Existing models like RoBERTa or XLNet primarily utilize either absolute or relative positional encodings. DeBERTa's mechanism captures the syntactical nuances and dependencies between tokens more effectively by leveraging disentangled matrices that couple contents and positions. Empirical assessments exhibit that this approach reduces redundancy and enhances representational capacity, particularly notable in the attention patterns produced by the model.

Enhanced Mask Decoder

The standard MLM pre-training task used in BERT, which incorporates absolute positional information at the input layer, can limit the model's ability to generalize. DeBERTa addresses this by introducing an Enhanced Mask Decoder (EMD), which incorporates absolute position embeddings at the decoding layer before the softmax function. This approach enables the model to integrate both relative and absolute positional information — the former ingrained in the intermediate layers and the latter applied during final token prediction. This modification is central to capturing sentence-level syntactic dependencies more effectively, fostering more accurate predictions even when contextual clues are ambiguous.

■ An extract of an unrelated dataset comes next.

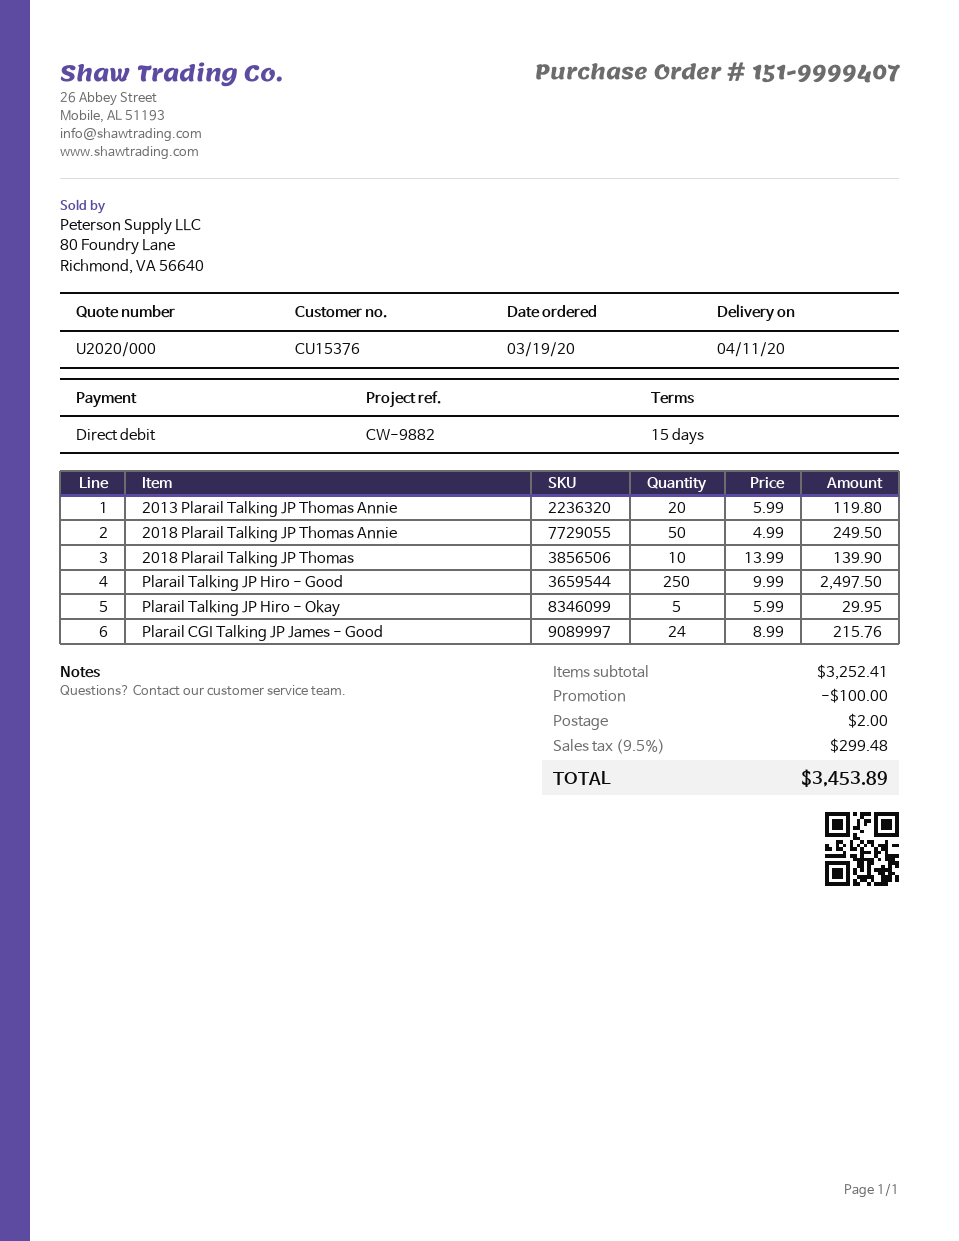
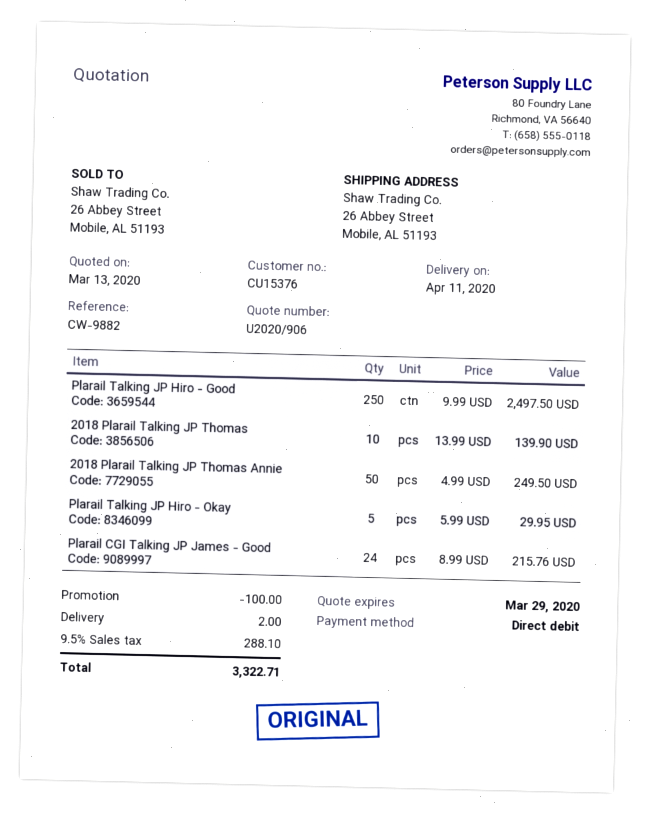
quote number: U2020/000 -> U2020/906
2013 Plarail Talking JP Thomas Annie: 20 x 5.99 = 119.80 -> none
tax: 9.5% = 299.48 -> 9.5% = 288.10
total: 3453.89 -> 3322.71

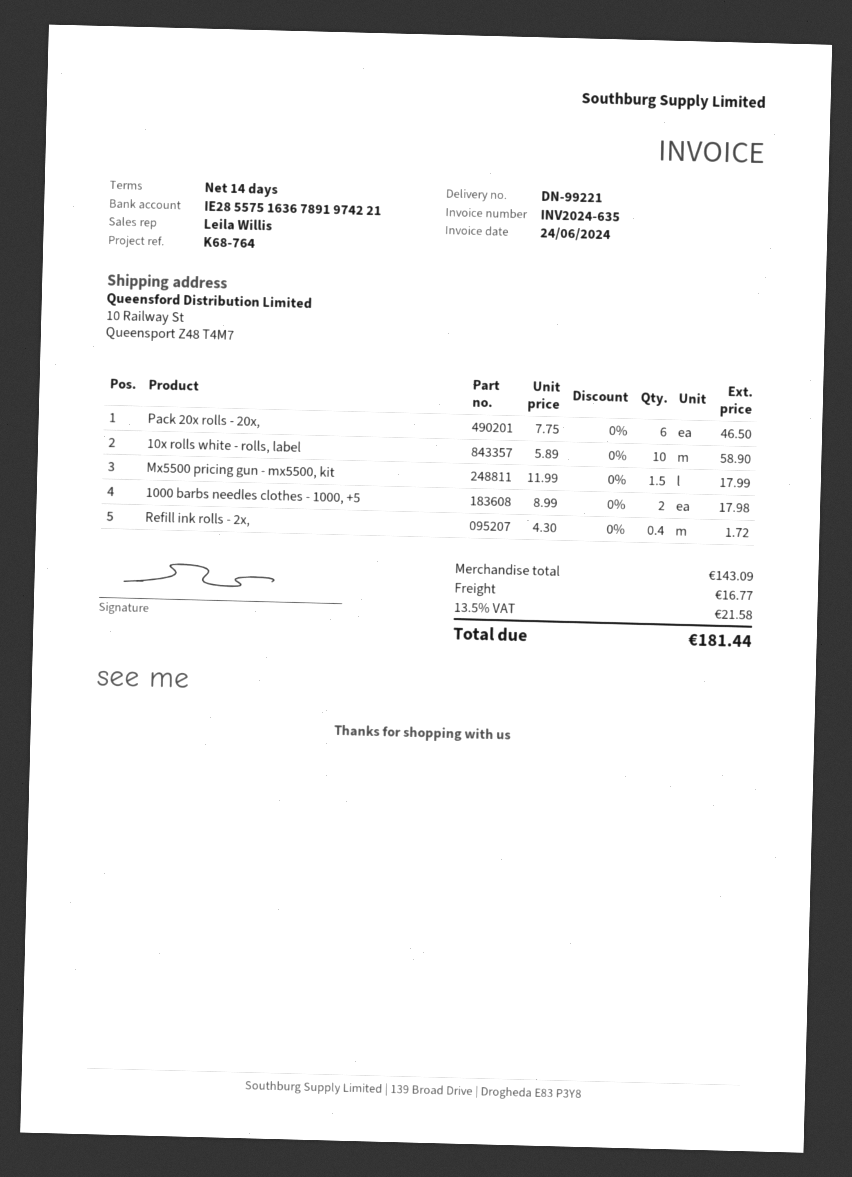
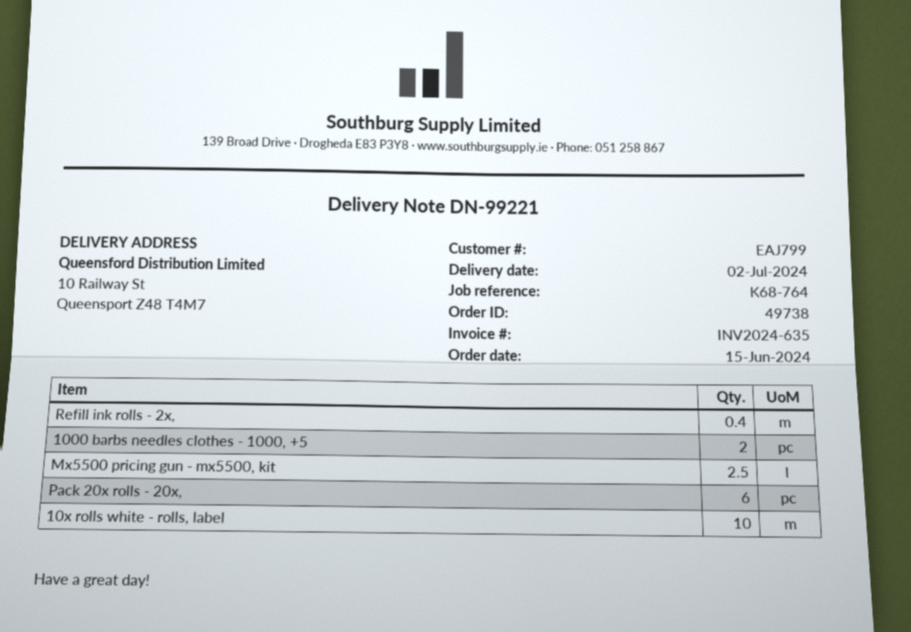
Mx5500 pricing gun - mx5500, kit: 1.5 -> 2.5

Virtual Adversarial Training

DeBERTa employs a novel virtual adversarial training method dubbed Scale-invariant-Fine-Tuning (SiFT), which enhances model generalization. SiFT normalizes word embeddings before applying perturbations during fine-tuning, stabilizing the training process and effectively handling varying embedding norms. This method shows particular promise in refining large-scale models, evidenced by its successful application in DeBERTa $_{1.5B}$ on the SuperGLUE benchmark.

Empirical Performance and Implications

Comprehensive empirical evaluations reveal that DeBERTa outperforms leading models like RoBERTa and XLNet across numerous benchmarks. Specific gains are observed on the GLUE and SuperGLUE benchmarks:

GLUE Tasks: DeBERTa showed consistent improvements over RoBERTa (trained on half the data), notably achieving an MNLI accuracy improvement (+0.9%), SQuAD v2.0 improvement (+2.3%), and a significant boost on RACE (+3.6%).
SuperGLUE Benchmark: The larger DeBERTa model (1.5 billion parameters) surpassed human performance, achieving an average score of 89.9 compared to the human baseline of 89.8, and the ensemble model further improved to 90.3.

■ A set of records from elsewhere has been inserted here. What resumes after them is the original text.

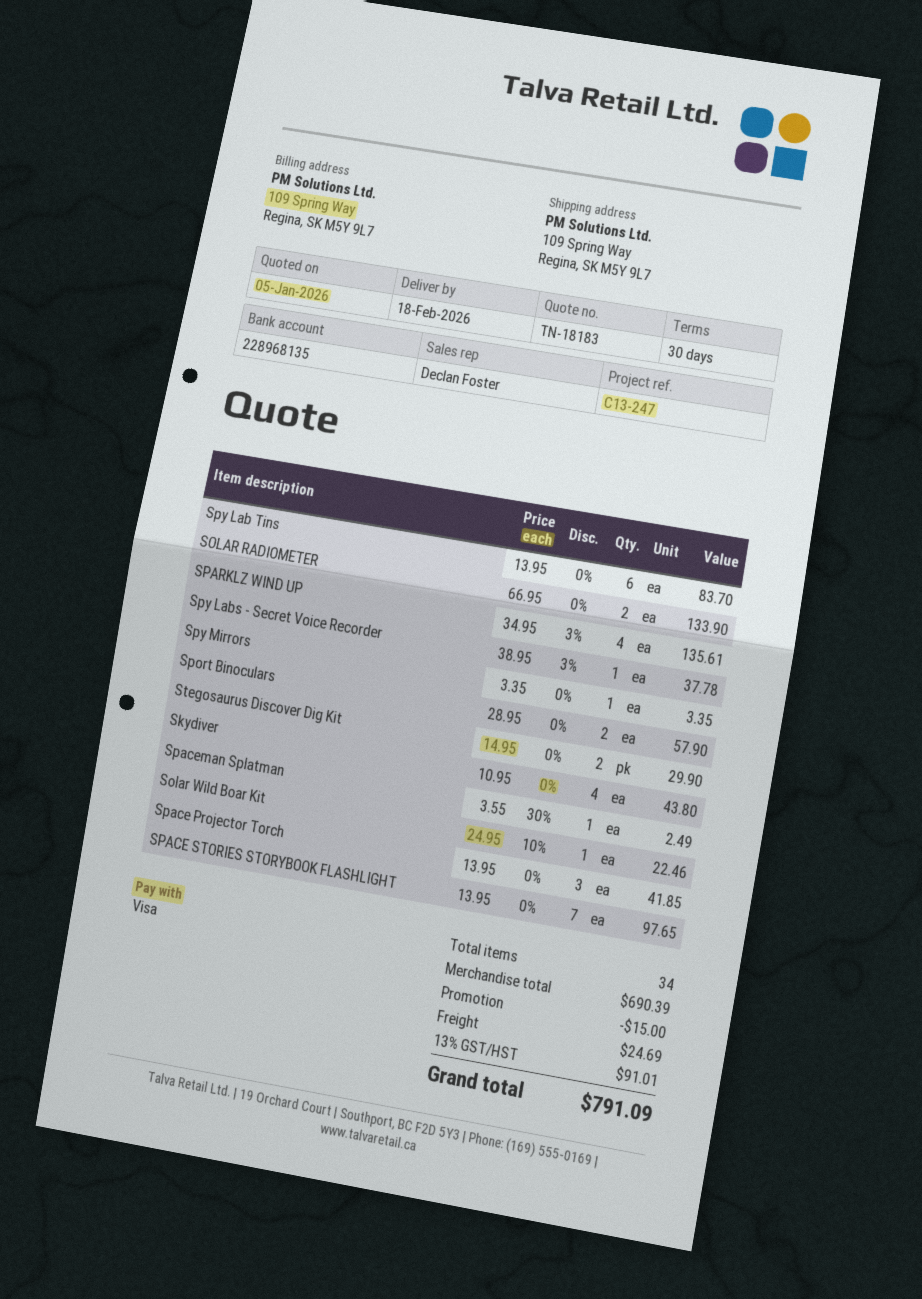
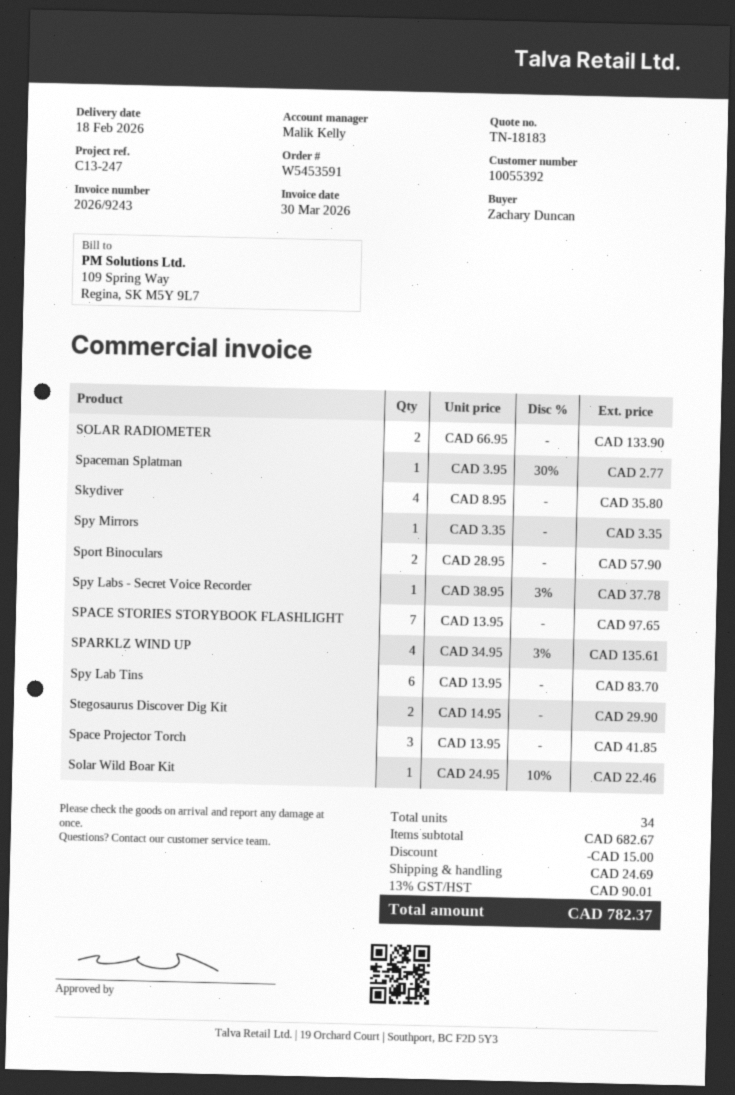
sales rep: Declan Foster -> Malik Kelly
Skydiver: 4 x 10.95 = 43.80 -> 4 x 8.95 = 35.80
Spaceman Splatman: 1 x 3.55 - 30% = 2.49 -> 1 x 3.95 - 30% = 2.77
subtotal: 690.39 -> 682.67
tax: 13% = 91.01 -> 13% = 90.01
total: 791.09 -> 782.37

These results underscore DeBERTa's capacity not only in natural language understanding but also in generation tasks, as exemplified by its performance on the Wikitext-103 dataset, where it reduced perplexity from RoBERTa's 21.6 to 19.5.

Future Developments

While DeBERTa marks significant progress towards general AI by effectively modeling syntactical and contextual relationships, future research avenues exist. One such area is the explicit integration of compositional structures to enhance model comparability with human cognitive capabilities. Understanding how neural and symbolic computations can be dynamically synthesized, similar to human language processing, remains an open challenge worth exploring.

Conclusion

DeBERTa stands as a landmark model in the evolution of pre-trained LLMs, demonstrating substantial gains through its innovative disentangled attention mechanism and enhanced mask decoder. These architectural advancements, coupled with robust training methodologies like SiFT, furnish the model with superior capabilities in understanding and generating human language. As NLP research continues to evolve, DeBERTa offers a potent foundation for developing more efficient, generalized AI systems capable of performing across a diverse array of linguistic tasks.